Thanks everyone. He has an appointment at 4 today. It looked even worse this morning. Poor (big) little guy! 

I guess when it rains it pours... I went home today at lunch and looked at my fishtank while I ate, and one of my favorite fish has Ick. 

Maybe the debate tonight will cheer me up.


----------



## 2tall (Oct 11, 2006)

dmccarty said:


> Thanks everyone. He has an appointment at 4 today. It looked even worse this morning. Poor (big) little guy!
> 
> I guess when it rains it pours... I went home today at lunch and looked at my fishtank while I ate, and one of my favorite fish has Ick.
> 
> Maybe the debate tonight will cheer me up.


That may be the funniest, and definitely the most optimistic thing I have read on this forum in a long time. Go dmccarty!!!!
BTW, I hope your dog is fine. Looks like a sweet one.


----------



## kcrumpy9 (Sep 29, 2008)

dmccarty said:


> Thanks everyone. He has an appointment at 4 today. It looked even worse this morning. Poor (big) little guy!
> 
> * I guess when it rains it pours... I went home today at lunch and looked at my fishtank while I ate, and one of my favorite fish has Ick. *


Sorry to hear about your pup and I hope it's nothing serious.He's a good looking dog and seems to be quite the family guy. In regard to your fish. Add a Tbsp. of aquarium salt for every 5gal, raise the tank temp about 2-3 degrees and do a 25% water change daily and your ick problem should clear up after a week or so.


----------



## chesaka (Dec 13, 2007)

That looks like he has been rooting around in his food bowl. I can come up on both sides of a pup's muzzle and happens when the hair follicles get infected from rooting around in the food. I've seen this, or something very similar on very young pups when they start competing with the other pups for food. Your dog is older so it may be something different. My vet put the pup that had large raised red bumps on either side on antibiotics. There also is puppy acne. Just a thought.


----------



## dmccarty (Jul 9, 2004)

Had a good visit at the vet. The first thing he asked me was "Does he interact with any cats?" I said yes he plays with Train Wreck all the time and they play pretty rough. Train Wreck jumps on his head and they actually wrestle around like pups. The vet said he was pretty sure my dog had a staph infection from cat scratches/bites. He squeezed the sore and a little pus came out. The vet took a swab and a few hairs. He has an in house lab and is testing for staph and fungus. Results tomorrow on the staph. He put Jack on Cephalexin. The chin stuff he said was acne, probably from wearing a pink collar (joke). He took pictures of the sore to put in his file and also gave me a copy of his exam notes. 

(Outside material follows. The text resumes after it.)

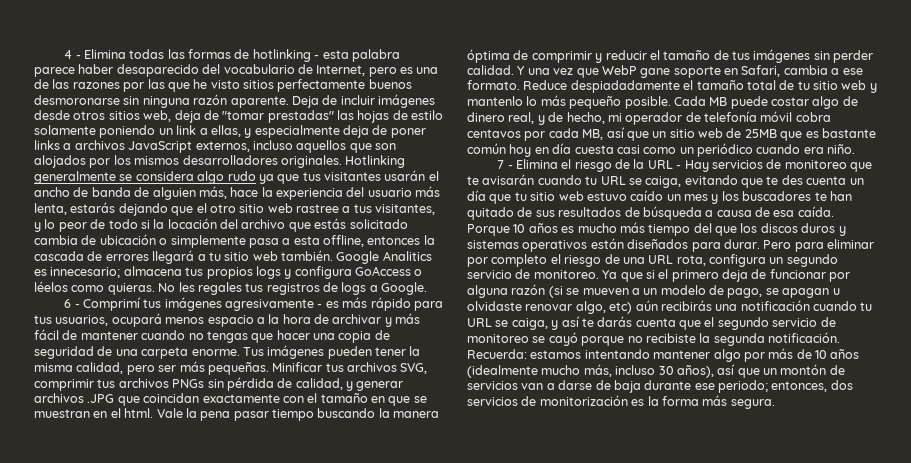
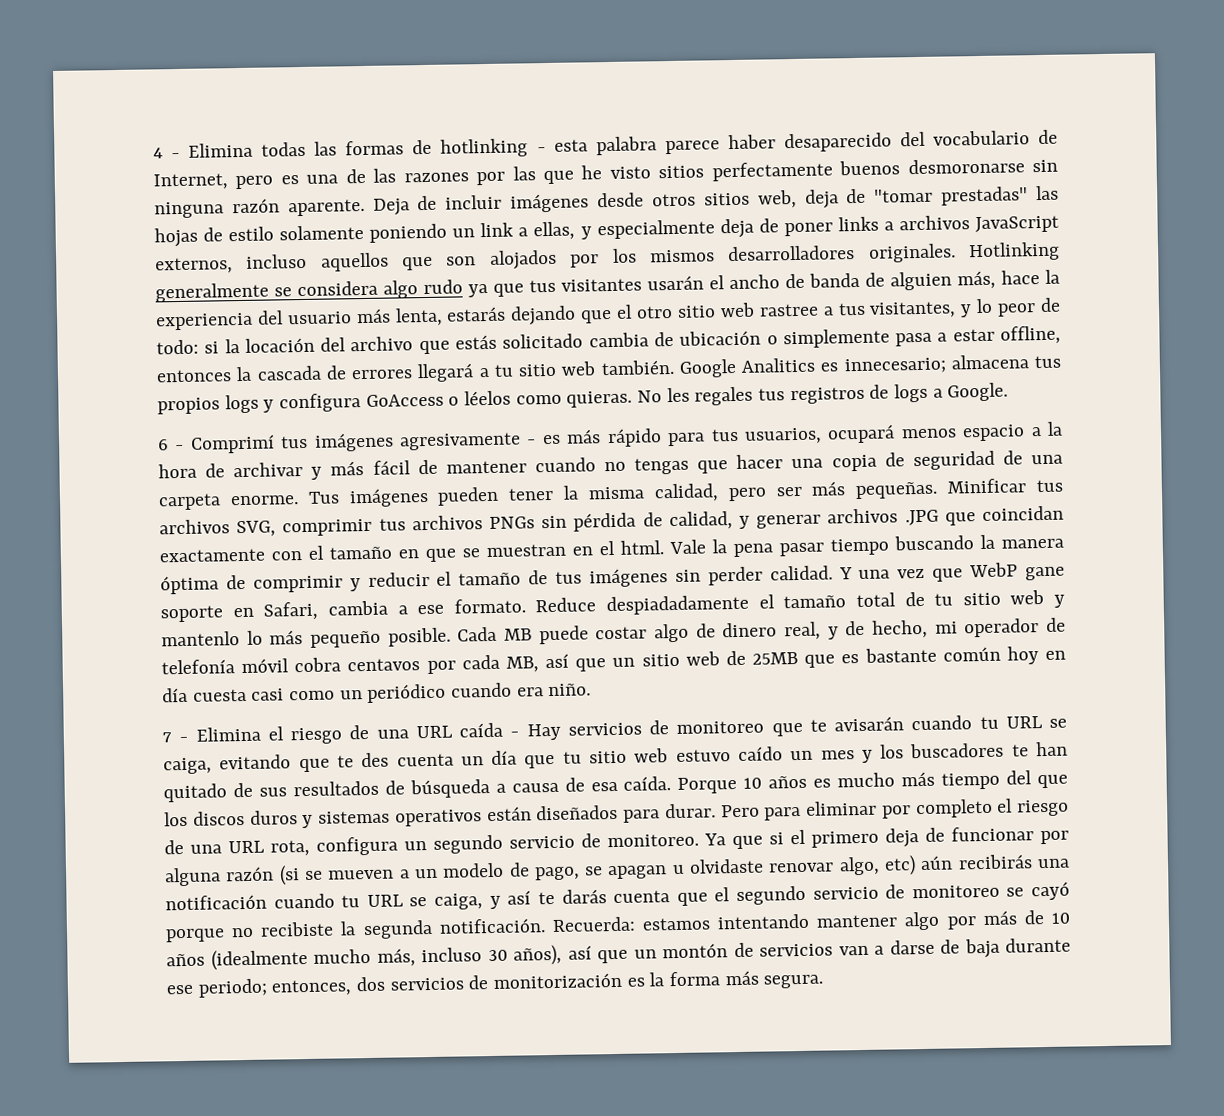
[108,219,138,229] todo -> [156,339,199,355] todo:
[293,236,320,245] esta -> [952,328,995,342] estar
[633,159,673,169] la URL -> [376,722,503,739] una URL caída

fish question- will adding salt and raising the temp kill my baby fish? I have two "litters" of Endlers right now, one batch was just born less than a week ago. I also have ghost shrimp to consider. Thanks!


----------



## dmccarty (Jul 9, 2004)

Oh and the debate did cheer me up. I thought a couple of times there was going to be a fistfight.


----------



## Billie (Sep 19, 2004)

dmccarty said:


> Had a good visit at the vet. The first thing he asked me was "Does he interact with any cats?" I said yes he plays with Train Wreck all the time and they play pretty rough. Train Wreck jumps on his head and they actually wrestle around like pups. The vet said he was pretty sure my dog had a staph infection from cat scratches/bites. He squeezed the sore and a little pus came out. The vet took a swab and a few hairs. He has an in house lab and is testing for staph and fungus. Results tomorrow on the staph. He put Jack on Cephalexin. The chin stuff he said was acne, probably from wearing a pink collar (joke). He took pictures of the sore to put in his file and also gave me a copy of his exam notes.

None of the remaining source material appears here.